#### [Task prompt]
Please write out exactly the lines of the data below from the line holding "- Introduction" through the line holding "- More About Me", and leave out the rest.

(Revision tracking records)
══════════
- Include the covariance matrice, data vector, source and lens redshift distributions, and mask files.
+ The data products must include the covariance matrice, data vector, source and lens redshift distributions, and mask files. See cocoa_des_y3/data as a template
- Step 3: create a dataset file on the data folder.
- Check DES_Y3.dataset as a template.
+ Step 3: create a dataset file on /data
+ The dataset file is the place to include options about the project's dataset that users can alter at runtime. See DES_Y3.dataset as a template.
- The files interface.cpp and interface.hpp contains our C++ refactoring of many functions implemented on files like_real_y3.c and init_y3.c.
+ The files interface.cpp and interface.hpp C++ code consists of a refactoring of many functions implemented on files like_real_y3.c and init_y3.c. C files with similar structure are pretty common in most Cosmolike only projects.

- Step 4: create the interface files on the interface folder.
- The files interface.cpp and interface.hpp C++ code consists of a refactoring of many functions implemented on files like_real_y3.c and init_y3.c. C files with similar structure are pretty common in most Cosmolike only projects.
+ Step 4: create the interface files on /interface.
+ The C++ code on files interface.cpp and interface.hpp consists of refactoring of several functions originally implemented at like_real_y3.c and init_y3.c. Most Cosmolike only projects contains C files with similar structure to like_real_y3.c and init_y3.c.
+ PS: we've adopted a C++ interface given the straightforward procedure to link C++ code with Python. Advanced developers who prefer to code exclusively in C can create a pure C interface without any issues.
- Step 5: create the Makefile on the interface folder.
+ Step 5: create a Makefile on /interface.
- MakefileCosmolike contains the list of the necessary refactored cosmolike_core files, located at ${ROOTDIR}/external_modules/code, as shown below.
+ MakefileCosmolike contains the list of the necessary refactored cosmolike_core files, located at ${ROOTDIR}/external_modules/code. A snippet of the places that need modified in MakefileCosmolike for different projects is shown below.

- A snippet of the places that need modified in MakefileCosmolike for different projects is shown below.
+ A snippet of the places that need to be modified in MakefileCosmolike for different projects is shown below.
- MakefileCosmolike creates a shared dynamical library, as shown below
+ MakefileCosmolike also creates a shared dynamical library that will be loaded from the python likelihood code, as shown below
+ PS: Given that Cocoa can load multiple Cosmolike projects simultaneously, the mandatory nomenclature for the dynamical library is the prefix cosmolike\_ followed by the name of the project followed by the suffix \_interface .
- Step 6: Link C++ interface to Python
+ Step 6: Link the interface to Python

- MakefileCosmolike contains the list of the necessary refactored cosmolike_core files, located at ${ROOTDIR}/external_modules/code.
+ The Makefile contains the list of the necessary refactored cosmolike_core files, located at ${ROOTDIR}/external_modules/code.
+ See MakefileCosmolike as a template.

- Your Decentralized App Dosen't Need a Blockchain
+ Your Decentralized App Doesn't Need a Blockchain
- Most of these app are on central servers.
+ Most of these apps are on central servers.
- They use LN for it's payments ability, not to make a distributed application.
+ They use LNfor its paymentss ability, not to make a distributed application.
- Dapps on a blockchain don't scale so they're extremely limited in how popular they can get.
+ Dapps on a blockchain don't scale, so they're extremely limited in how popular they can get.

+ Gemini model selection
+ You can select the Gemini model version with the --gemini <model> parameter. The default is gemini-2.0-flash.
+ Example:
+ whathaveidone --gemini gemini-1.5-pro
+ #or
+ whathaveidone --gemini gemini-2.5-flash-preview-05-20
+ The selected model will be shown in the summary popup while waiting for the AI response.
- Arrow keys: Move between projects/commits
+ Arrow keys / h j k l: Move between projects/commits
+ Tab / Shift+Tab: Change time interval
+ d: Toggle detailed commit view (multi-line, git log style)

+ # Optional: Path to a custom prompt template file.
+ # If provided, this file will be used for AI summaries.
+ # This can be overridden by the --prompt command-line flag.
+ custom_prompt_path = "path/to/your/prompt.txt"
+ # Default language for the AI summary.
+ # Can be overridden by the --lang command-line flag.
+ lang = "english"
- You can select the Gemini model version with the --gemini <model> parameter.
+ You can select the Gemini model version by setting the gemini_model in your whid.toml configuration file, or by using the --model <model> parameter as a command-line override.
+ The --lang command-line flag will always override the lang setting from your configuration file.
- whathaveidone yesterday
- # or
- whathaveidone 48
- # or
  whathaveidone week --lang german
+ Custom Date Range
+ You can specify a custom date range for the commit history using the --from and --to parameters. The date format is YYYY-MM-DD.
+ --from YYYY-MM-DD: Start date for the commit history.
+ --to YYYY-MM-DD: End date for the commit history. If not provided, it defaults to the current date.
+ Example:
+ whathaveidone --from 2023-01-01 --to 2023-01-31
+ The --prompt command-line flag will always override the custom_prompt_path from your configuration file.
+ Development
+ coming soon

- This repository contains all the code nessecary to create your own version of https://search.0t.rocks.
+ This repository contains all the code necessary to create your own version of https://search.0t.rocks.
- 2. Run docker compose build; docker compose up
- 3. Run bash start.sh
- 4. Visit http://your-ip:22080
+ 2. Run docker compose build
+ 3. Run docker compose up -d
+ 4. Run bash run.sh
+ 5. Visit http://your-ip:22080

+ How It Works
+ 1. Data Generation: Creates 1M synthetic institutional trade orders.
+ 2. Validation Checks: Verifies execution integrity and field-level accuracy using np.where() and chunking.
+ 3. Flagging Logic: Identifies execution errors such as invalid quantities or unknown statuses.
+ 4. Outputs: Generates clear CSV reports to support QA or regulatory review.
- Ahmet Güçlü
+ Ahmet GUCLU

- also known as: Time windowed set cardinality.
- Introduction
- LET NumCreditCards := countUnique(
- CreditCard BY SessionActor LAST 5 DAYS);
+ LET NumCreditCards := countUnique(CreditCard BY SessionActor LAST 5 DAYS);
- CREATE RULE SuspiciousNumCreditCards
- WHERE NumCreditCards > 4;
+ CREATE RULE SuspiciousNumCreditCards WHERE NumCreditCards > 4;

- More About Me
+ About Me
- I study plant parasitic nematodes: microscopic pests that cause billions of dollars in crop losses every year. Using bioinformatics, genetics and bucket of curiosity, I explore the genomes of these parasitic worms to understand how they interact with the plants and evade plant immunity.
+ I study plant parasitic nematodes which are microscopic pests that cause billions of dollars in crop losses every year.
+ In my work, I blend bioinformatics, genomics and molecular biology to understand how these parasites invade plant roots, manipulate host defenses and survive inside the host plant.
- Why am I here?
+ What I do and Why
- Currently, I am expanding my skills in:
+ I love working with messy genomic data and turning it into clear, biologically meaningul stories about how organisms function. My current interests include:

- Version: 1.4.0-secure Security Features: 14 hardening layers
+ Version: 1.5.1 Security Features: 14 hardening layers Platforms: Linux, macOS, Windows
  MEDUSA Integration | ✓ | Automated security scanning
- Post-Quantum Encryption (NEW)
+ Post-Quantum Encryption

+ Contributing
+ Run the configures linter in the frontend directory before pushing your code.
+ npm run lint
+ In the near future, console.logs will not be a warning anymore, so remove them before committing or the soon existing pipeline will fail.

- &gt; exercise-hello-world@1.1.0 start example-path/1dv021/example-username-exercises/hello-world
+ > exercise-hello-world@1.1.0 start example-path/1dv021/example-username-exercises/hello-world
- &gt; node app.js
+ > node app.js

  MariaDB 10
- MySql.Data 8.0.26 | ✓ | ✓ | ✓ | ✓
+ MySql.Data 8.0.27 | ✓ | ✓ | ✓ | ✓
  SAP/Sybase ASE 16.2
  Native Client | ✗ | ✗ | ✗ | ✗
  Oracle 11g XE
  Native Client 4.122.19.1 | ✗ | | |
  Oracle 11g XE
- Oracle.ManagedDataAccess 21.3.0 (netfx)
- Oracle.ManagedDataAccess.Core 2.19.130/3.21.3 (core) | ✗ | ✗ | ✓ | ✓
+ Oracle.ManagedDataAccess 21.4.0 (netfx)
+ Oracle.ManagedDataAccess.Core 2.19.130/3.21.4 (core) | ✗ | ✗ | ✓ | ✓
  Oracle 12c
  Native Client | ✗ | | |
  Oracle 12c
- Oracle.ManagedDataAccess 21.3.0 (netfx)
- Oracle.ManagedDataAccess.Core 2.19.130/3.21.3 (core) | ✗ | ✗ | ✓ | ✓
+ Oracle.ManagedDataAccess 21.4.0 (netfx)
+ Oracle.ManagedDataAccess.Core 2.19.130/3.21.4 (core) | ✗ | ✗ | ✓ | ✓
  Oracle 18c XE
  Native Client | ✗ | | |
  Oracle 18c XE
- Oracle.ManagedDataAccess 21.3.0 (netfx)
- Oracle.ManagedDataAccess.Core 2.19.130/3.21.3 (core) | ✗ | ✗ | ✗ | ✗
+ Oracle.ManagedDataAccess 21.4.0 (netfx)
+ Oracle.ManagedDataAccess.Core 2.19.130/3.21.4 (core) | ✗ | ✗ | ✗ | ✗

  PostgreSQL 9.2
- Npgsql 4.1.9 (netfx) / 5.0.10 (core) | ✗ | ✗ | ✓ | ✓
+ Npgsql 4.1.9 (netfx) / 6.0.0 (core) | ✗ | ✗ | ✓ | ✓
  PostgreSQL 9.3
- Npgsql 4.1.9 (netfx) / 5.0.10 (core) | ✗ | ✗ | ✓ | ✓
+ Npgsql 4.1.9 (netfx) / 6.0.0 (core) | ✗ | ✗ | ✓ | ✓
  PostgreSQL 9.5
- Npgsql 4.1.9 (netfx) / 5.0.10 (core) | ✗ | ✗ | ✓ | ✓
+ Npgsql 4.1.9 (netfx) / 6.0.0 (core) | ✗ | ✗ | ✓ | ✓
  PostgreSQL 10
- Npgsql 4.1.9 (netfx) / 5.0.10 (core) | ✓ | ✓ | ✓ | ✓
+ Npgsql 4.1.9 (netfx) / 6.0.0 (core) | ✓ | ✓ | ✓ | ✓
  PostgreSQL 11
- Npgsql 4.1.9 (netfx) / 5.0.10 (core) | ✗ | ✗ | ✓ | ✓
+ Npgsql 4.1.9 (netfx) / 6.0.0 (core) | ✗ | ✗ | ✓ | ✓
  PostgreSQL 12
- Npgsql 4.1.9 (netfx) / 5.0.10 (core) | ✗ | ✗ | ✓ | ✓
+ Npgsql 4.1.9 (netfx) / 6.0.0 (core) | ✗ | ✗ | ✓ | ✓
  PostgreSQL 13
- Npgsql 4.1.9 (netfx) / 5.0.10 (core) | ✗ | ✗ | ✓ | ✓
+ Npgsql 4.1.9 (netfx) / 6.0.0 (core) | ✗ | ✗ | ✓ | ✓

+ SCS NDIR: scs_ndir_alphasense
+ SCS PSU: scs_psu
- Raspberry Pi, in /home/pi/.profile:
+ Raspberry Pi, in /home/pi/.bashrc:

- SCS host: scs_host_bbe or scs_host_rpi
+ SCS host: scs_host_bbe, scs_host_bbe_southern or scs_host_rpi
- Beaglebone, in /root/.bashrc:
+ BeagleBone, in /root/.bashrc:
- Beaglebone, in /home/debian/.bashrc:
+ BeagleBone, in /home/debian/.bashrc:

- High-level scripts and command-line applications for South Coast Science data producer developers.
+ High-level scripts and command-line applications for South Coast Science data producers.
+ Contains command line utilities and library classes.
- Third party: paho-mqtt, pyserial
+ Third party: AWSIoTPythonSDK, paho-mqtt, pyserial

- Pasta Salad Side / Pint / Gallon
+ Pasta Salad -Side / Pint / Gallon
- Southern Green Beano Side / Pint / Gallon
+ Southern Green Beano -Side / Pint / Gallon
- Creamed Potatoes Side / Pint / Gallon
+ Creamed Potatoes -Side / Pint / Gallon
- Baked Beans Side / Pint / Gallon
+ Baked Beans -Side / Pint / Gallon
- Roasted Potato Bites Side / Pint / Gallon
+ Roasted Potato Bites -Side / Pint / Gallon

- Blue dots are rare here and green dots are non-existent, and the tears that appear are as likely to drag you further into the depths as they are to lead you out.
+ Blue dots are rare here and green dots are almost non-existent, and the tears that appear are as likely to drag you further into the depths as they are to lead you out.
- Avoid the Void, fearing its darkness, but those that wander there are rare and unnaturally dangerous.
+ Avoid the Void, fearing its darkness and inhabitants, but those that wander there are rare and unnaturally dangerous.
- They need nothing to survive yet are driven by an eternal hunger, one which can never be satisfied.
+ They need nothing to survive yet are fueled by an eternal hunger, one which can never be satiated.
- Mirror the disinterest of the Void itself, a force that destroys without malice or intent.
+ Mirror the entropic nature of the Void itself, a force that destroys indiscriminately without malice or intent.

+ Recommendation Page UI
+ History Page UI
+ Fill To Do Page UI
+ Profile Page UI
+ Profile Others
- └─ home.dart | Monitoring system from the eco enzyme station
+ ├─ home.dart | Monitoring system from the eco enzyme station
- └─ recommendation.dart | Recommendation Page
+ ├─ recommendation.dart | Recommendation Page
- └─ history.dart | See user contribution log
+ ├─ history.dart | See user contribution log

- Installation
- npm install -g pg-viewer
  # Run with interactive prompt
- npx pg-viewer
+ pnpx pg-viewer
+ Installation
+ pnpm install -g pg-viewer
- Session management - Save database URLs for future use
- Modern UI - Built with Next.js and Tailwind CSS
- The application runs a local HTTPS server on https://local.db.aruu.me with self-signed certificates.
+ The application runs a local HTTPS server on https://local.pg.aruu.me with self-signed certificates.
══════════
#### [Exercise solution]
- Introduction
- LET NumCreditCards := countUnique(
- CreditCard BY SessionActor LAST 5 DAYS);
+ LET NumCreditCards := countUnique(CreditCard BY SessionActor LAST 5 DAYS);
- CREATE RULE SuspiciousNumCreditCards
- WHERE NumCreditCards > 4;
+ CREATE RULE SuspiciousNumCreditCards WHERE NumCreditCards > 4;

- More About Me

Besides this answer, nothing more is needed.